Сзади негромко хрустнуло и зачавкало, удаляясь. Аулла резко обернулся, до боли в глазах всматриваясь в полутона сгущающихся сумерек, однако так ничего и не смог разглядеть. Крупных хищников в их небольшой, спрятанной в лабиринте старых, давно уставших гор не было. А чужакам требовалось сначала отыскать сюда дорогу, что было ой как непросто, так что выждав немного и не заметив больше ничего подозрительного, Аулла успокоился, поклонился Духам и уже привычно цепко ухватился за твёрдую и гладкую, с небольшими выступами и выемками поверхность ближайшего обода.
Он там был! Аулла чуть не задохнулся от волнения. Подцепил пальцами плоское и гладкое, слегка уколовшее руку, вытащил и, прижимая к груди очередное послание, принялся спускаться.
Дрожа от нетерпения и переполняющих чувств, спрыгнул, опустился на колени и принялся бережно разворачивать диковинный, ранее никогда Аулле не встречавшийся гибкий и упругий, сложенный в четыре раза материал. Сумерки сгустились уже почти до полной непроницаемости, Очи Неба прятались за густыми тускло подсвечиваемыми изнутри облаками, и Аулле приходилось изо всех сил напрягать зрение, чтобы хоть что–то разглядеть. Но даже в темноте ему удалось разобрать очертания фигуры, так похожей на его собственный рисунок и что-то ещё – плохо различимое, но тревожащее.
Аулла прерывисто вздохнул, чувствуя, как в душе зашевелилось холодное и скользкое предчувствие надвигающейся беды.
– Встань.
Скрипучий голос с навсегда въевшейся повелительностью в каждой нотке прозвучал так неожиданно, что Аулла вздрогнул всем телом и инстинктивно прижал к себе послание.
– Встань, – повторил голос громче и требовательнее.
Очень медленно, уже понимая, кого сейчас увидит, Аулла поднял голову.
Перед ним стояли четверо. И без того болезненно худой и прямой, как его посох, Слышащий рядом с коренастым плотным старостой выглядел ещё выше и солиднее. За их спинами переминались с ноги на ногу в ожидании указаний двое из молодняка – приятели и соседи по Мужскому дому.
Слышащий качнул головой, и староста тяжело, словно нехотя, сделал два шага вперёд, вытянул из негнущихся пальцев лист и, не глядя на Ауллу, чуть слышно с горечью бросил через плечо:
– Эона мне про тебя все уши прожужжала. Место для хижины присмотрела. Эх, ты…
И Аулла впервые в жизни представил, как здорово было бы сейчас умереть.
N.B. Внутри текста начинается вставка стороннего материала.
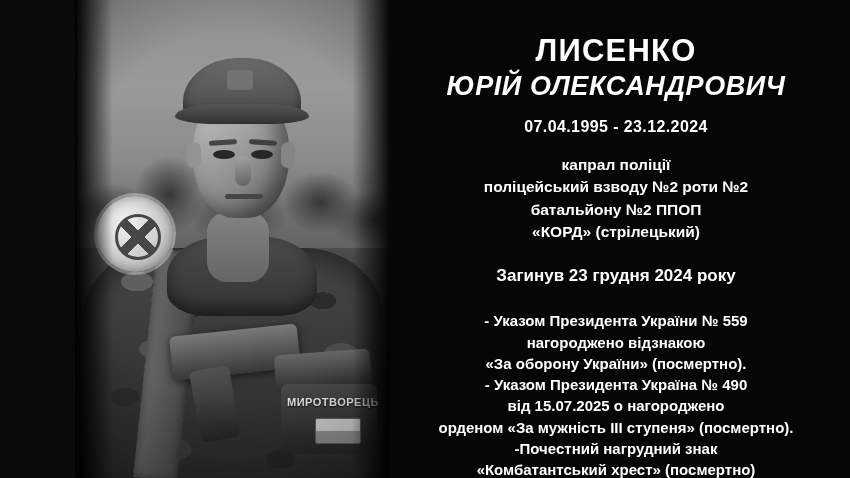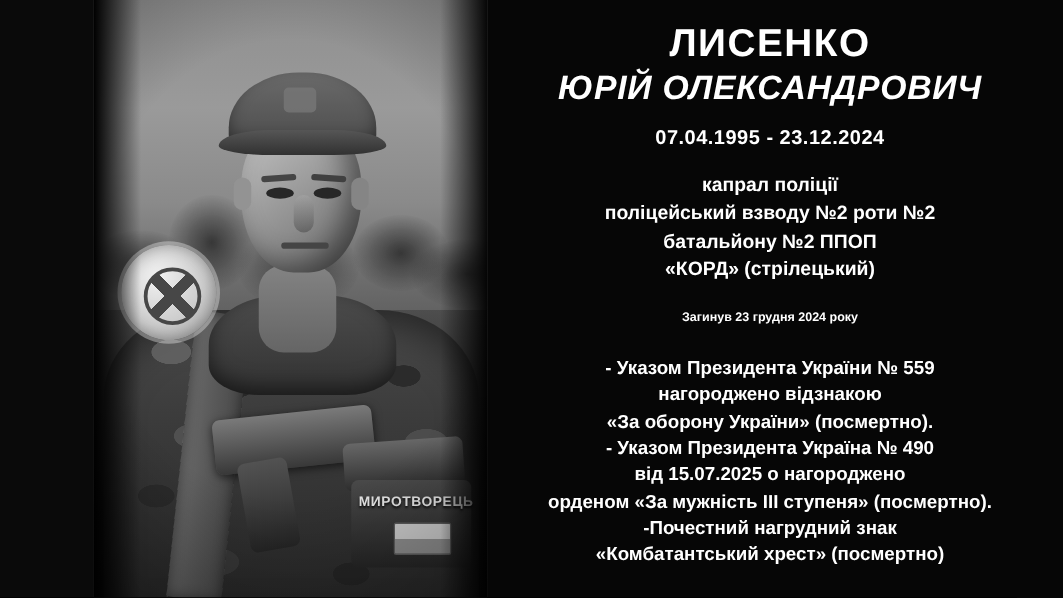--- a/index.html
+++ b/index.html
@@ -264,7 +264,7 @@
   
   .text-panel {
     flex: 1 1 auto;
-    padding: 12px 18px 10px 10px;
+    padding: 28px 18px 10px 10px;
     display: flex;
     flex-direction: column;
     align-items: center;

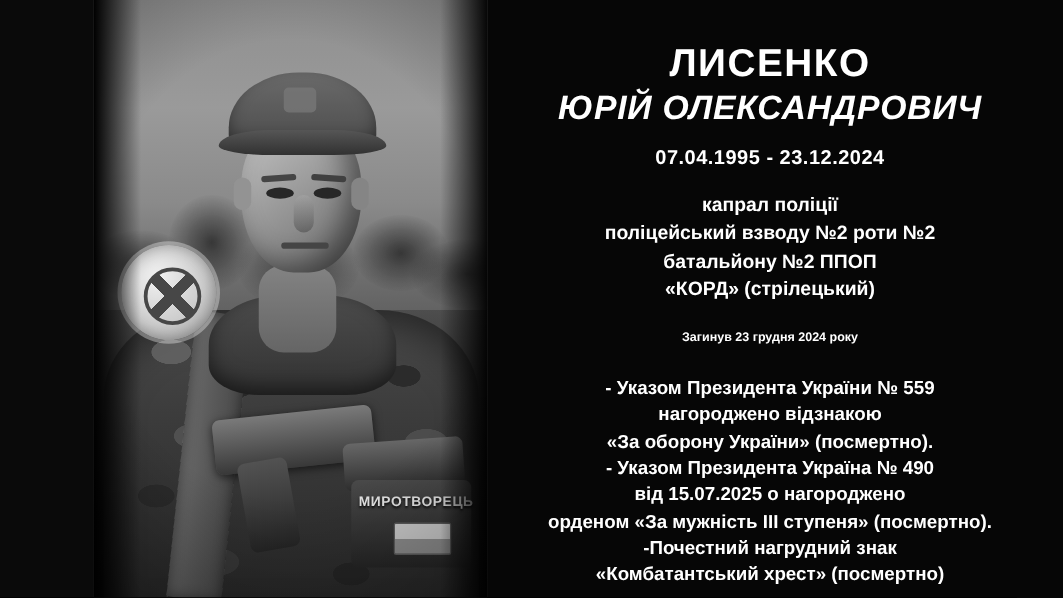--- a/index.html
+++ b/index.html
@@ -300,7 +300,7 @@
   }
   .death-block {
     margin-top: 20px;
-    font-size: 10px;
+    font-size: 17px;
     font-weight: bold;
     line-height: 1.45;
   }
Впрочем, для соплеменников он умер. Умер ровно на четыре дня и четыре ночи. Изгонять из общины его, разумеется, не собирались. Это грозило смертью настоящей. Но и оставить безнаказанным поступок Ауллы, посмевшего преступить слово Слышащего, было нельзя. Его и не оставили. Аулла исчез для всех.
Ему больше не было места в Мужском доме, никто под страхом отлучения не имел права преломить с ним лепёшку, дать напиться, разделить ежедневные хлопоты, обменяться парой слов или просто встретиться взглядом. Соплеменники, с которыми он прожил бок о бок, деля радости и горести, всю свою недолгую пока жизнь, теперь при виде Ауллы менялись в лице и стыдливо отворачивались, страшась то ли гнева Духов, то ли собственного малодушия.
Ещё дня два назад это подкосило, а может быть, и сломило бы Ауллу.
Теперь же его мучило совсем другое.
Он единственный знал, что общине грозит опасность. Он единственный понимал неотвратимость надвигающейся беды. И он был единственным, кого ещё несколько дней никто не станет слушать.
Пробродив первый день отлучения невидимой тенью, Аулла с тяжёлым сердцем покинул пределы общины, на скорую руку соорудил себе крохотный кособокий шалаш на краю жгутиковых зарослей и принялся думать.
Ночь он провёл без сна. Ворочался с боку на бок, сжимался в клубок, силясь утихомирить урчащий с голодухи живот, и несколько раз вскакивал, судорожно и заполошно от пугающе правдоподобных видений, в которых в один морок сливались пылающие хижины, крики ужаса и боли и убийственное осознание собственной беспомощности.
Небесное Колесо ещё только подумывало, выкатываться ли ему из-за плоских гор, когда Аулла, почти не державшийся на ногах, крадучись подобрался к хижине Слышащего. Его заметно потряхивало от усталости, утренней прохлады и собственной дерзости, в горле першило, в глаза будто насыпали песка, но отступать он не собирался и внутренне был готов к любому исходу – от насмешек и ругани, до настоящего изгнания.